Babyphone

In den ersten Monaten ist es für das Baby sicherlich das Beste, wenn es im elterlichen Schlafzimmer schläft. Hier kann es in einer zugfreien Ecke, die nicht zu kalt ist, sein eigenes Bettchen haben. Das Baby spürt die Nähe der Eltern und fühlt sich somit viel wohler. Wenn das Baby im elterlichen Schlafzimmer schläft bietet das auch weitere Vorteile. So können die Eltern sofort zur Stelle sein, wenn das Baby nachts wach wird und schreit.

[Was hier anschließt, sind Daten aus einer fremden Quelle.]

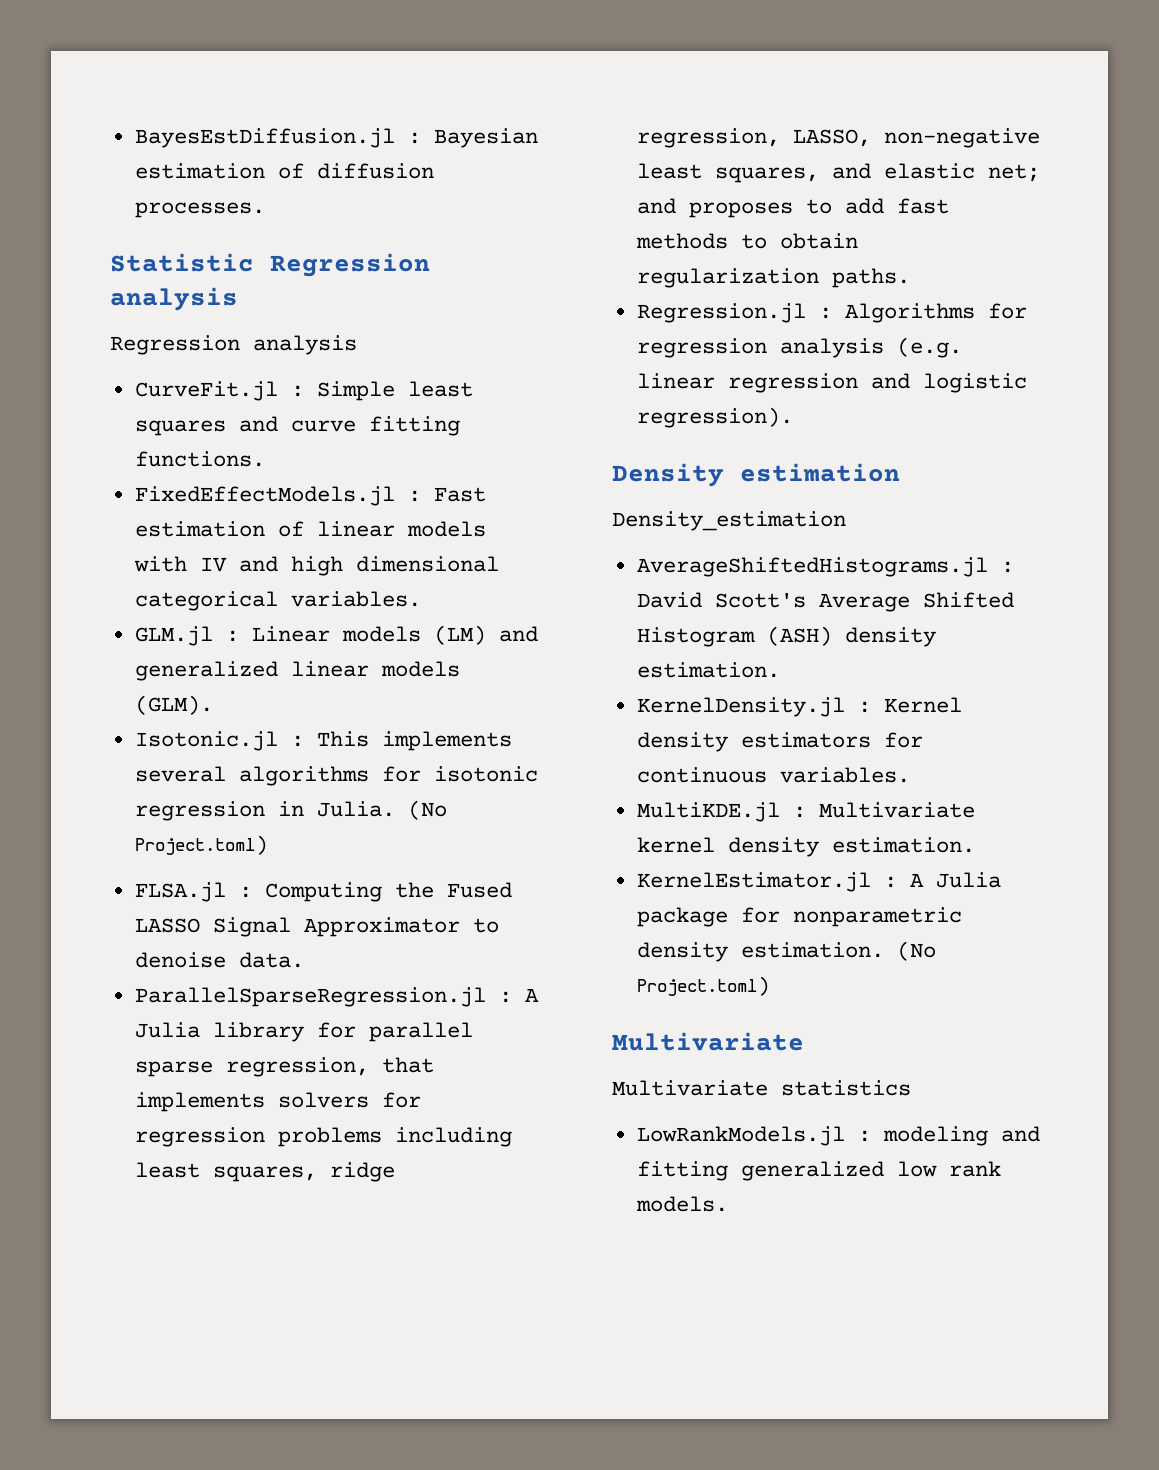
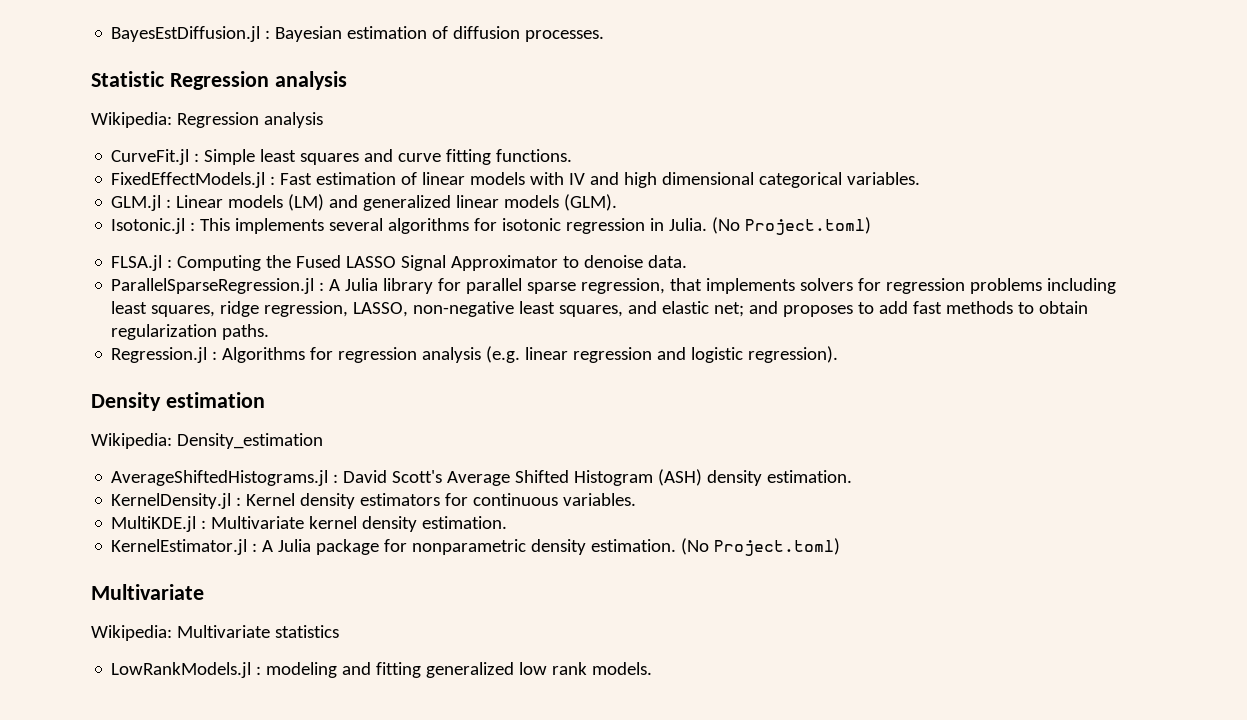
  Statistic Regression analysis
- Regression analysis
+ Wikipedia: Regression analysis
- Density_estimation
+ Wikipedia: Density_estimation
- Multivariate statistics
+ Wikipedia: Multivariate statistics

Es kommt jedoch die Zeit, in welcher die Eltern auch wieder für sich sein wollen und das Baby in sein eigenes Zimmer umzieht. Um trotzdem eine optimale Überwachung über die Situation des Babys in der Nacht zu haben, können sich die Eltern ein Babyphone besorgen. Somit ist es den Eltern möglich, das Weinen ihres aufgewachten Babys sofort zu hören und umgehend zu reagieren.

Das Babyphone besteht aus einem Sender und einem Empfänger. Der Sender ist mit einem Mikrofon ausgestattet. Er kann entweder durch eine Batterie oder mittels eines Netzsteckers mit Strom versorgt werden. Von ihm aus werden die Geräusche des Babys per Funk an den Empfänger gesendet. Dieser Empfänger ist in der Regel batteriebetrieben. Ihn können die Eltern überall mit hinnehmen.

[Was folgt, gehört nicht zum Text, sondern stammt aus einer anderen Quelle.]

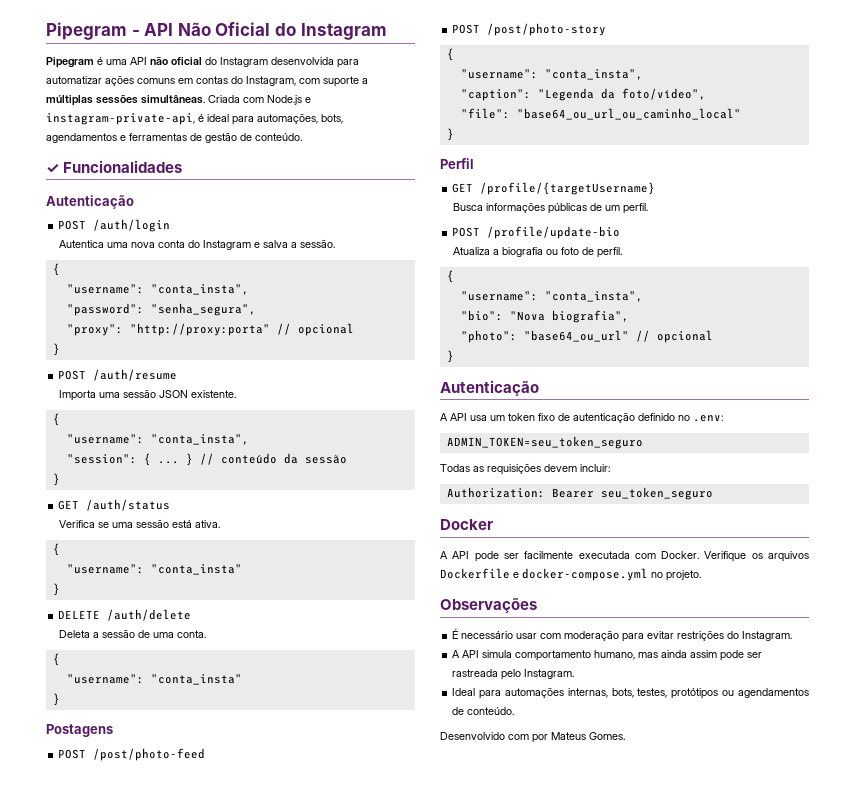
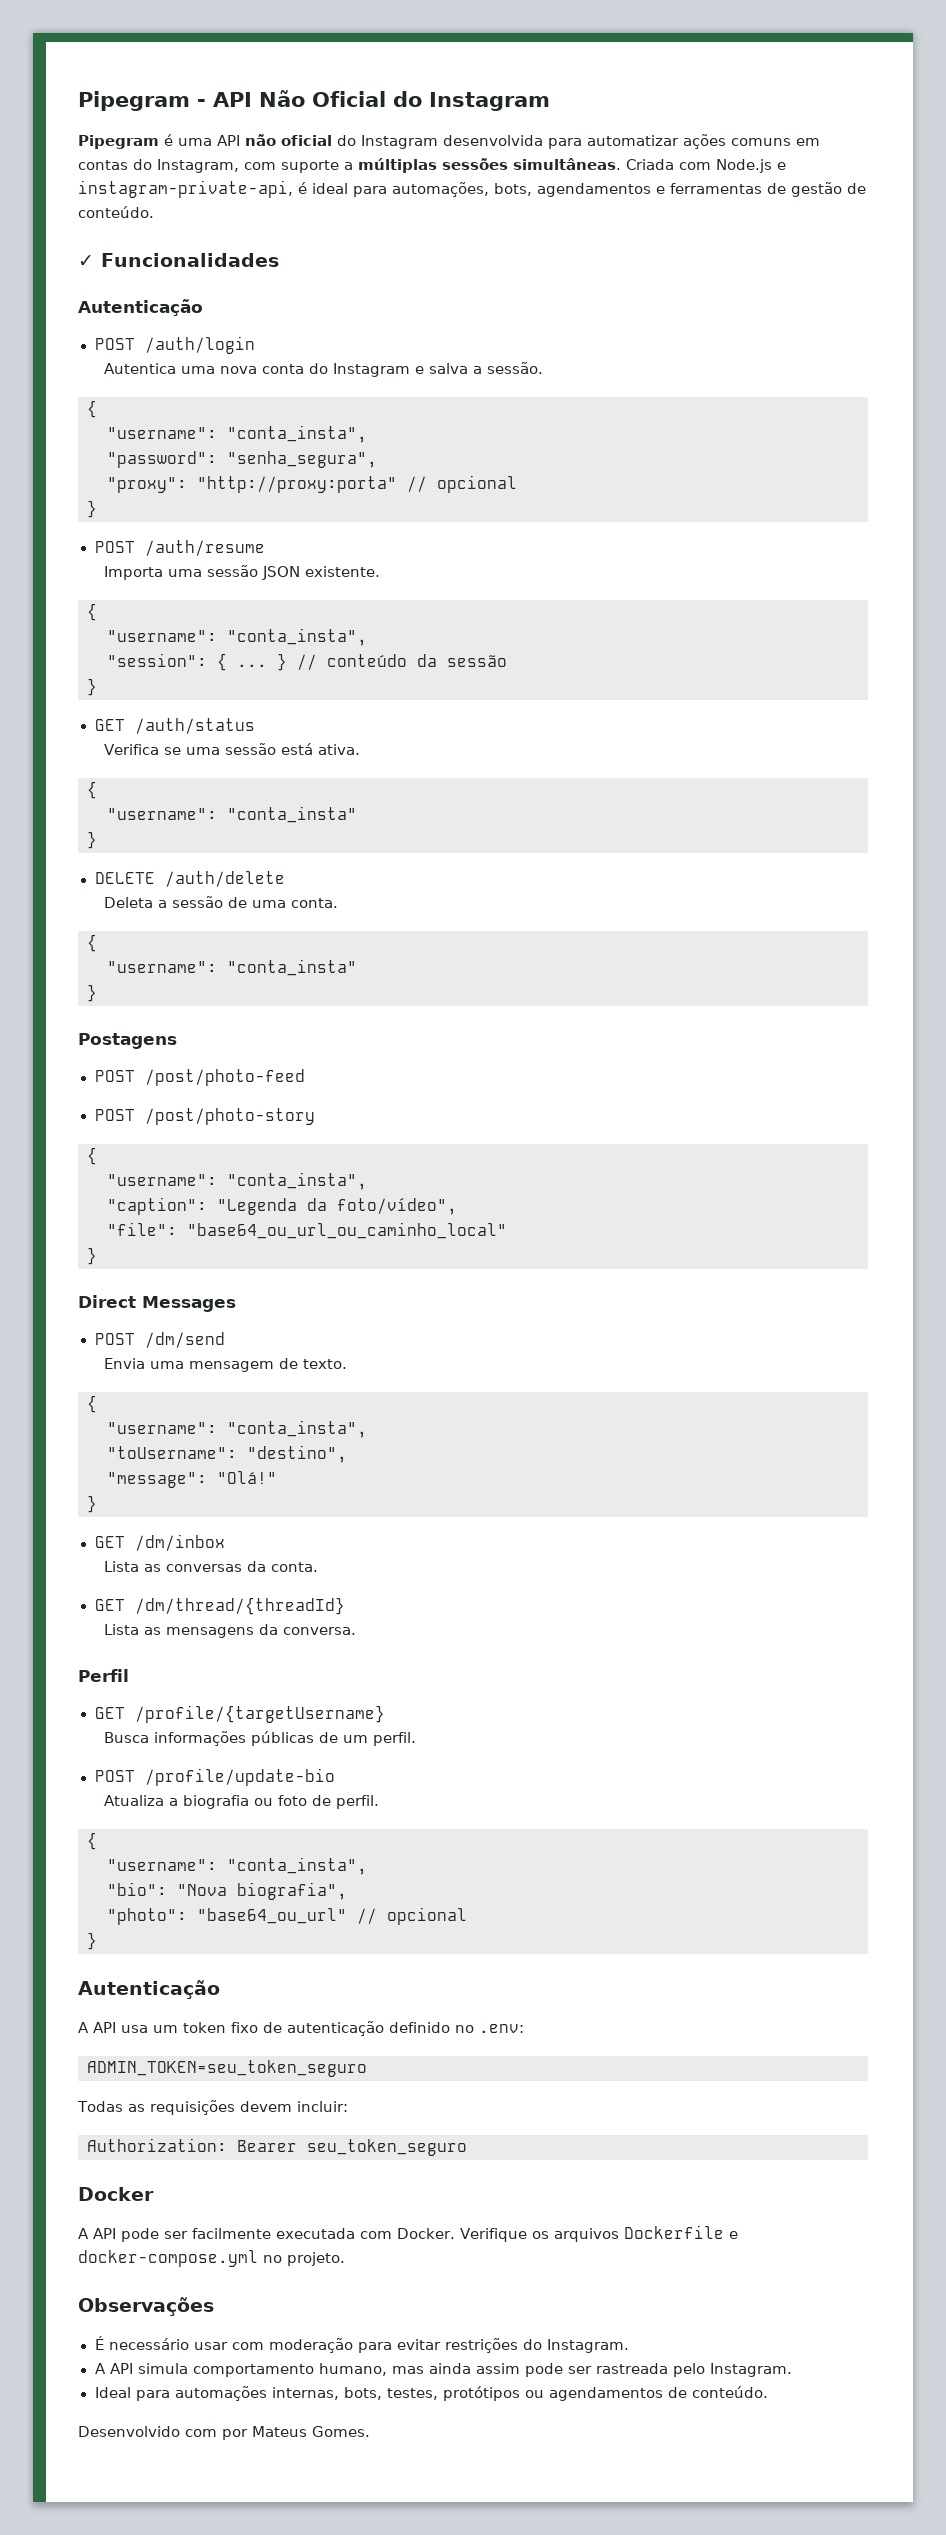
+ Direct Messages
+ POST /dm/send
+ Envia uma mensagem de texto.
+ {
+ "username": "conta_insta",
+ "toUsername": "destino",
+ "message": "Olá!"
+ }
+ GET /dm/inbox
+ Lista as conversas da conta.
+ GET /dm/thread/{threadId}
+ Lista as mensagens da conversa.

Das Babyphone zeigt in den meisten Fällen auch die Geräuschintensität an. So können die Eltern unterscheiden ob das Kind einfach nur erzählt oder spielt oder ob es weint. Die Intensität wird mittels LED-Leuchten angezeigt. Diese sind in einer Reihe angeordnet. Je lauter es im Kinderzimmer wird, desto mehr LEDs leuchten auf. Dadurch kann das Baby auch überwacht werden, wenn die Eltern vor dem Fernseher sitzen oder ähnliches.